— ACTIVITY —
Pictures stay out of the copy. Repeat exactly the lines from the first entry below through the line that contains "total: 9872.84 -> 8235.10", and nothing beyond.

(RECORDS SHOWN)

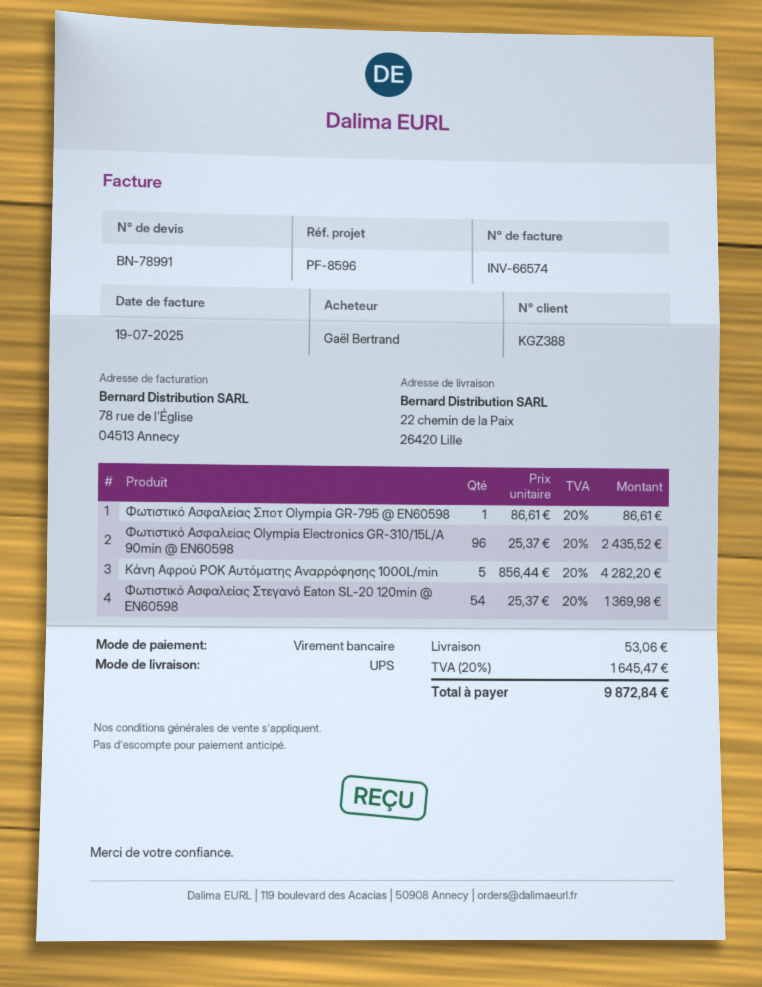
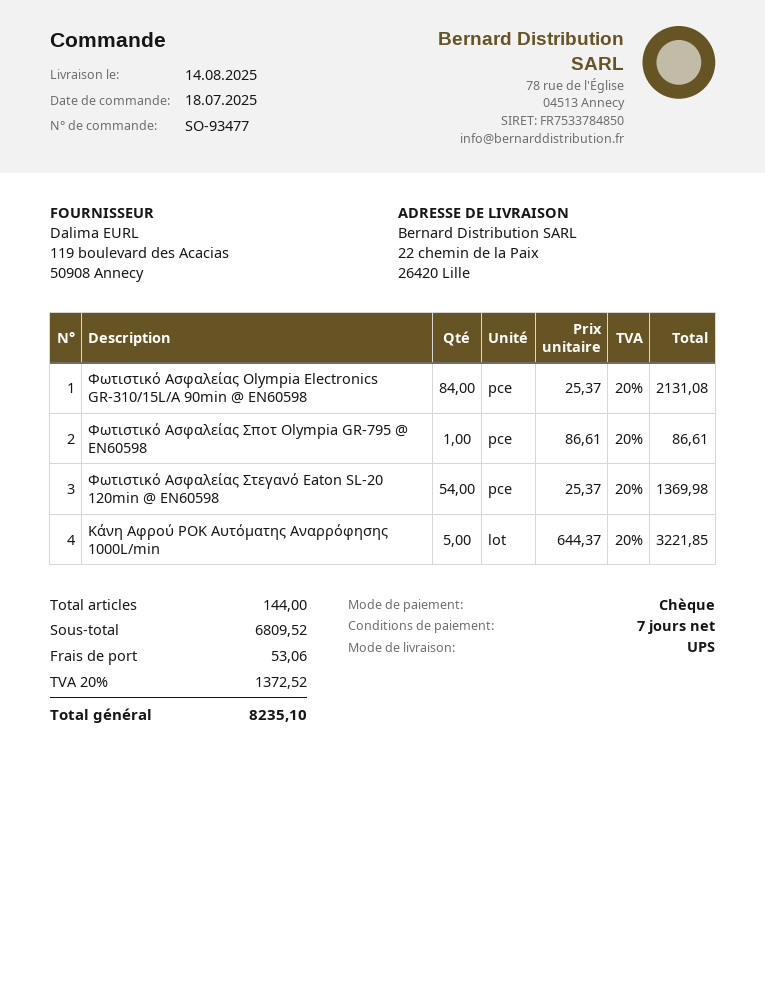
payment method: bank transfer -> cheque
Φωτιστικό Ασφαλείας Olympia Electronics GR-310/15L/A 90min @ EN60598: 96 x 25.37 = 2435.52 -> 84 x 25.37 = 2131.08
Κάνη Αφρού POK Αυτόματης Αναρρόφησης 1000L/min: 5 x 856.44 = 4282.20 -> 5 x 644.37 = 3221.85
tax: 20% = 1645.47 -> 20% = 1372.52
total: 9872.84 -> 8235.10

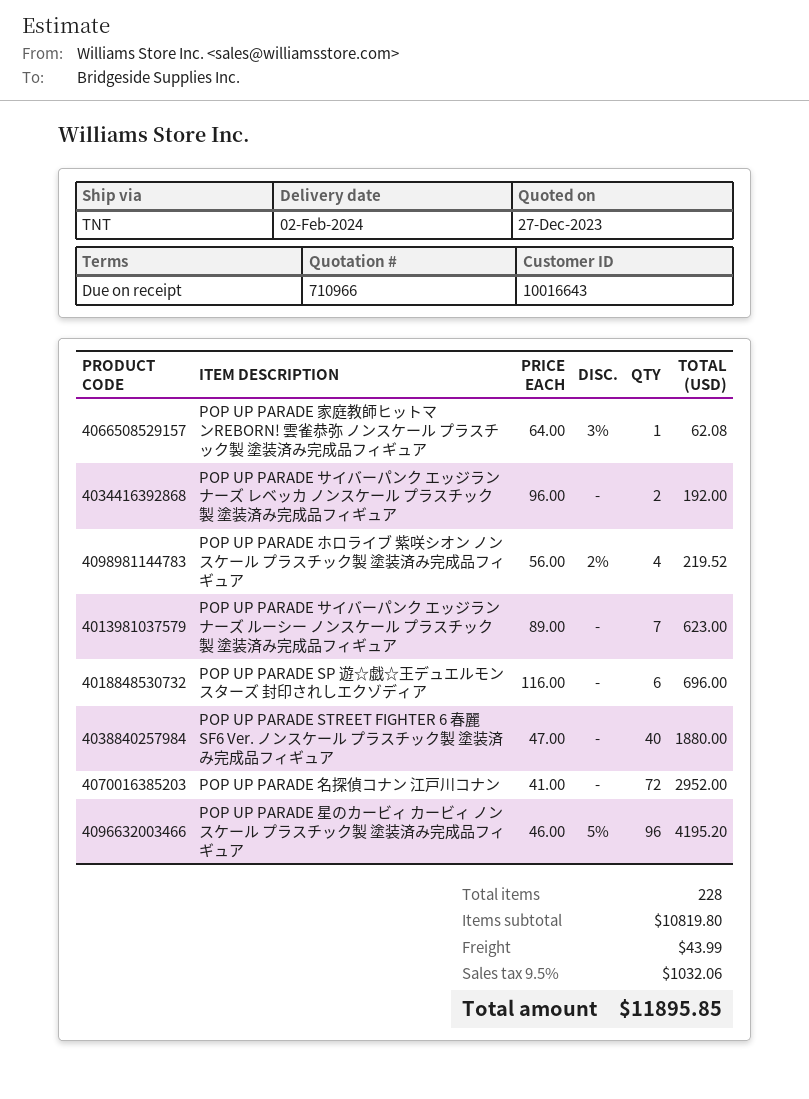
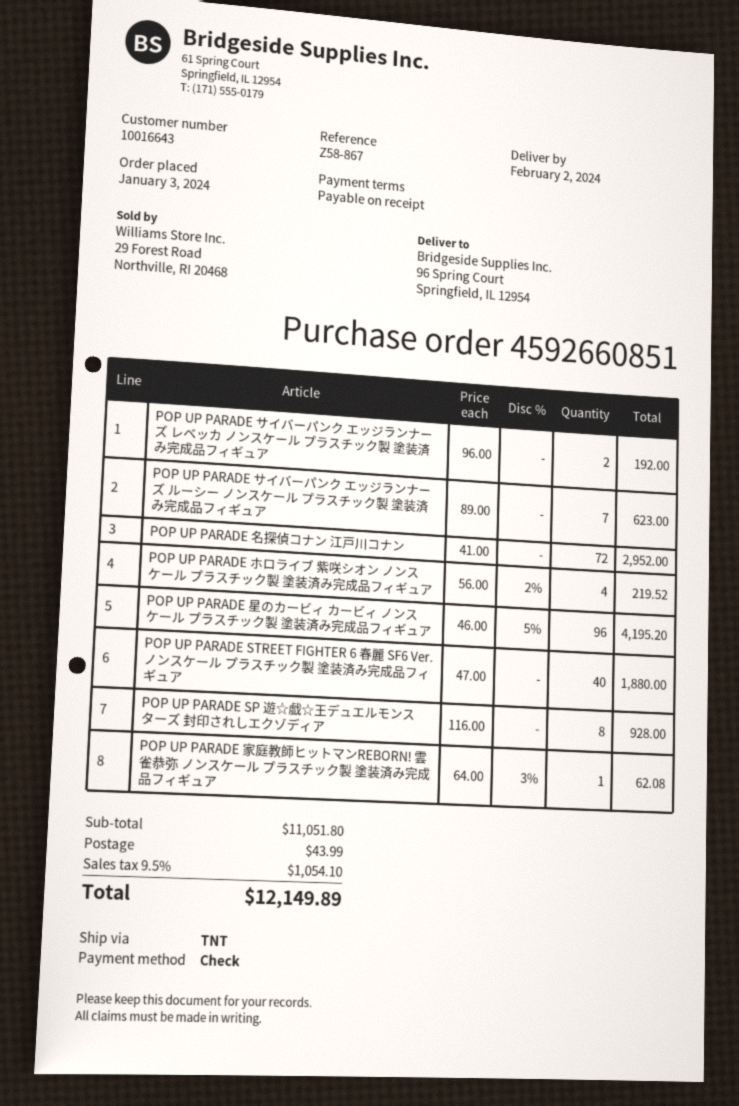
POP UP PARADE SP 遊☆戯☆王デュエルモンスターズ 封印されしエクゾディア: 6 x 116.00 = 696.00 -> 8 x 116.00 = 928.00
subtotal: 10819.80 -> 11051.80
tax: 9.5% = 1032.06 -> 9.5% = 1054.10
total: 11895.85 -> 12149.89

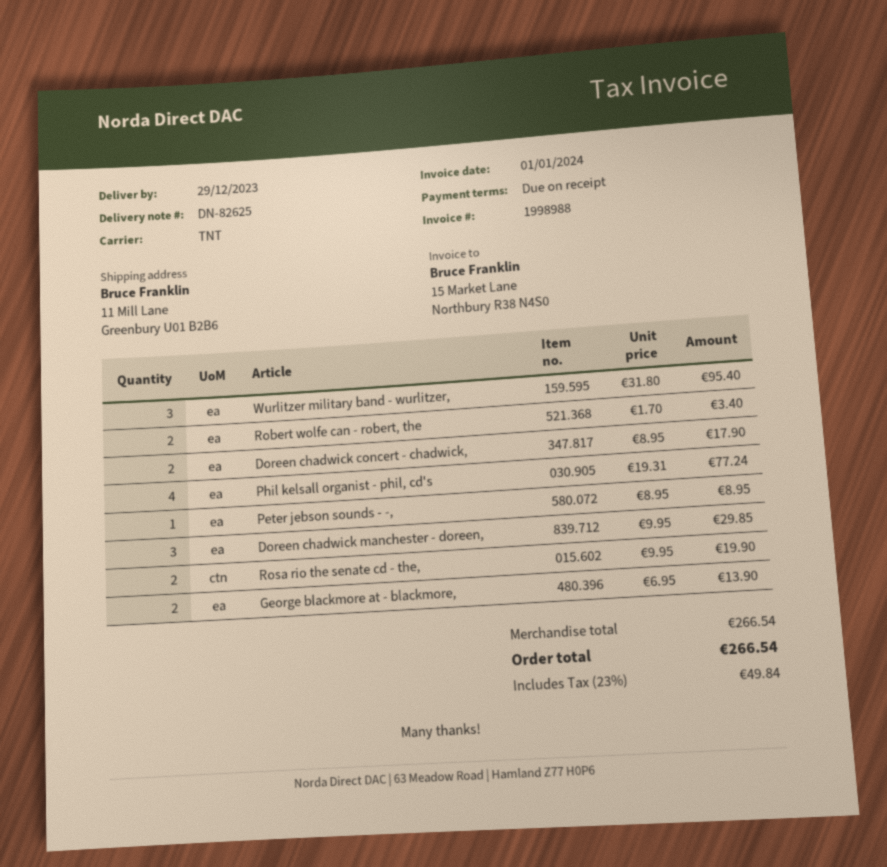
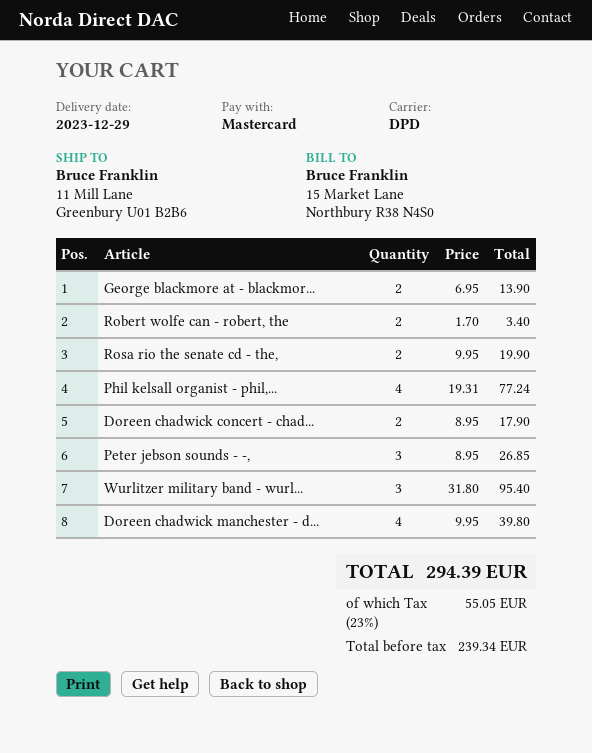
shipping method: TNT -> DPD
Peter jebson sounds - -,: 1 x 8.95 = 8.95 -> 3 x 8.95 = 26.85
Doreen chadwick manchester - doreen,: 3 x 9.95 = 29.85 -> 4 x 9.95 = 39.80
tax: 23% = 49.84 -> 23% = 55.05
total: 266.54 -> 294.39

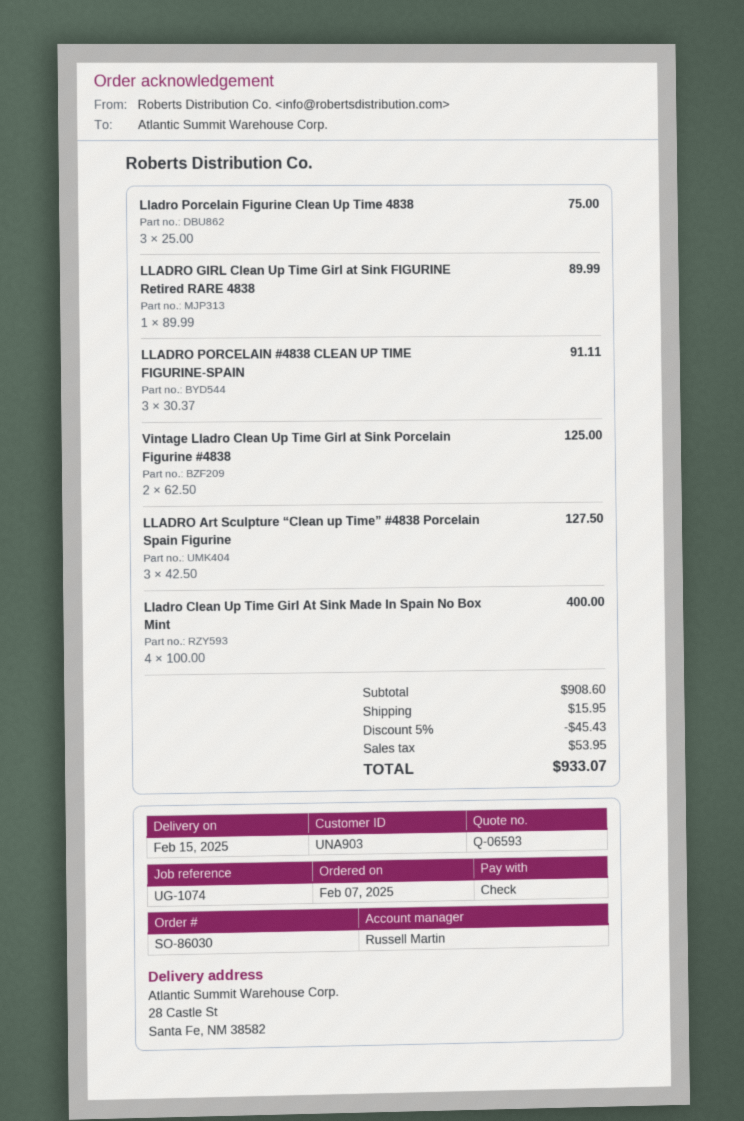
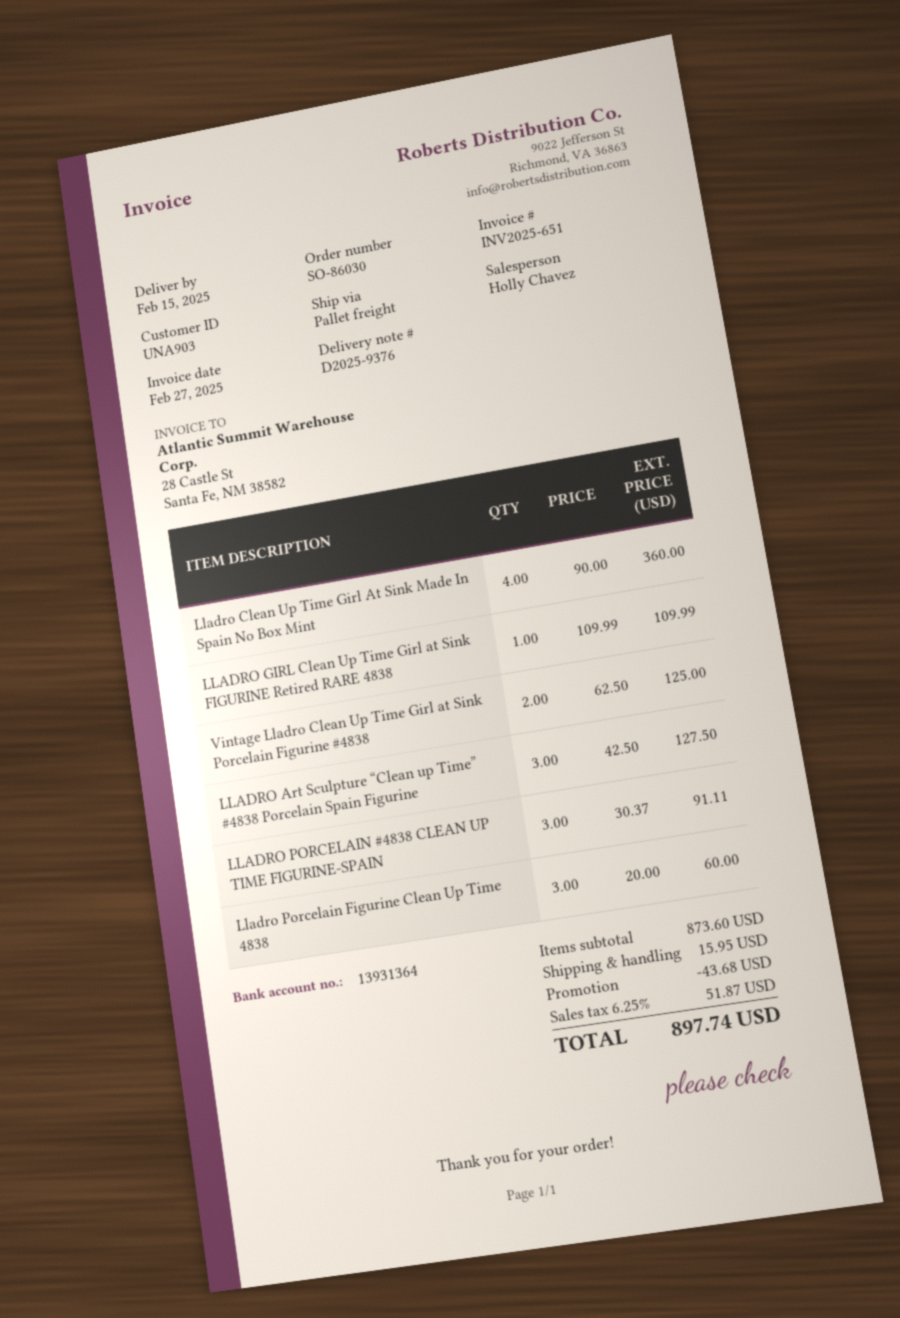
sales rep: Russell Martin -> Holly Chavez
Lladro Porcelain Figurine Clean Up Time 4838: 3 x 25.00 = 75.00 -> 3 x 20.00 = 60.00
LLADRO GIRL Clean Up Time Girl at Sink FIGURINE Retired RARE 4838: 1 x 89.99 = 89.99 -> 1 x 109.99 = 109.99
Lladro Clean Up Time Girl At Sink Made In Spain No Box Mint: 4 x 100.00 = 400.00 -> 4 x 90.00 = 360.00
subtotal: 908.60 -> 873.60
discount: 45.43 -> 43.68
tax: 53.95 -> 51.87
total: 933.07 -> 897.74

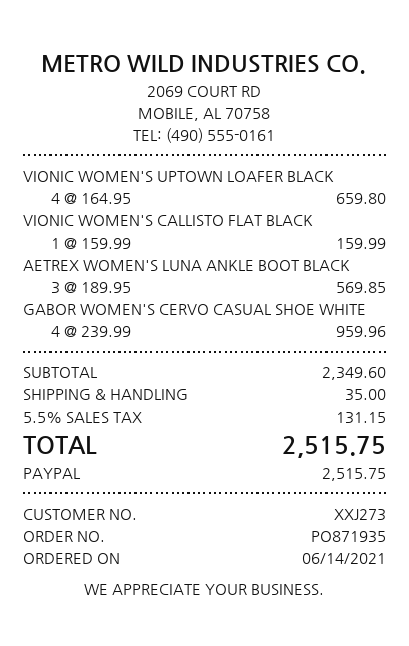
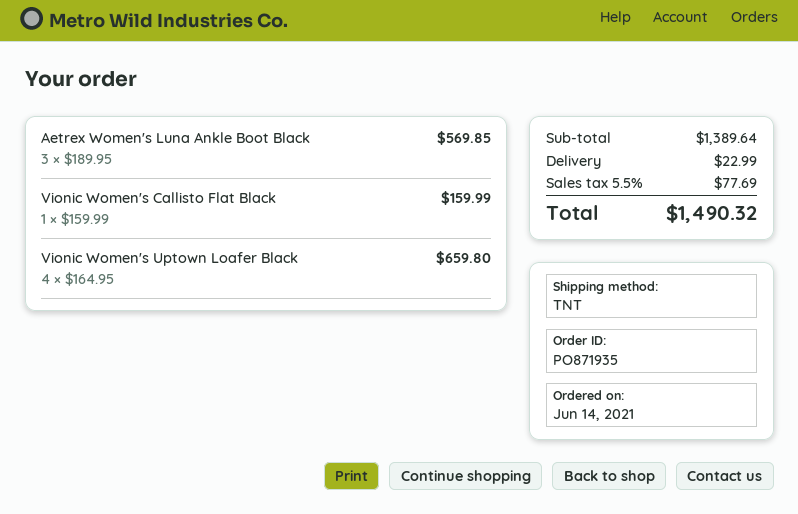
GABOR WOMEN'S CERVO CASUAL SHOE WHITE: 4 x 239.99 = 959.96 -> none
subtotal: 2349.60 -> 1389.64
shipping: 35.00 -> 22.99
tax: 5.5% = 131.15 -> 5.5% = 77.69
total: 2515.75 -> 1490.32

(End RECORDS SHOWN)

— ANSWER FOR THE TASK —
payment method: bank transfer -> cheque
Φωτιστικό Ασφαλείας Olympia Electronics GR-310/15L/A 90min @ EN60598: 96 x 25.37 = 2435.52 -> 84 x 25.37 = 2131.08
Κάνη Αφρού POK Αυτόματης Αναρρόφησης 1000L/min: 5 x 856.44 = 4282.20 -> 5 x 644.37 = 3221.85
tax: 20% = 1645.47 -> 20% = 1372.52
total: 9872.84 -> 8235.10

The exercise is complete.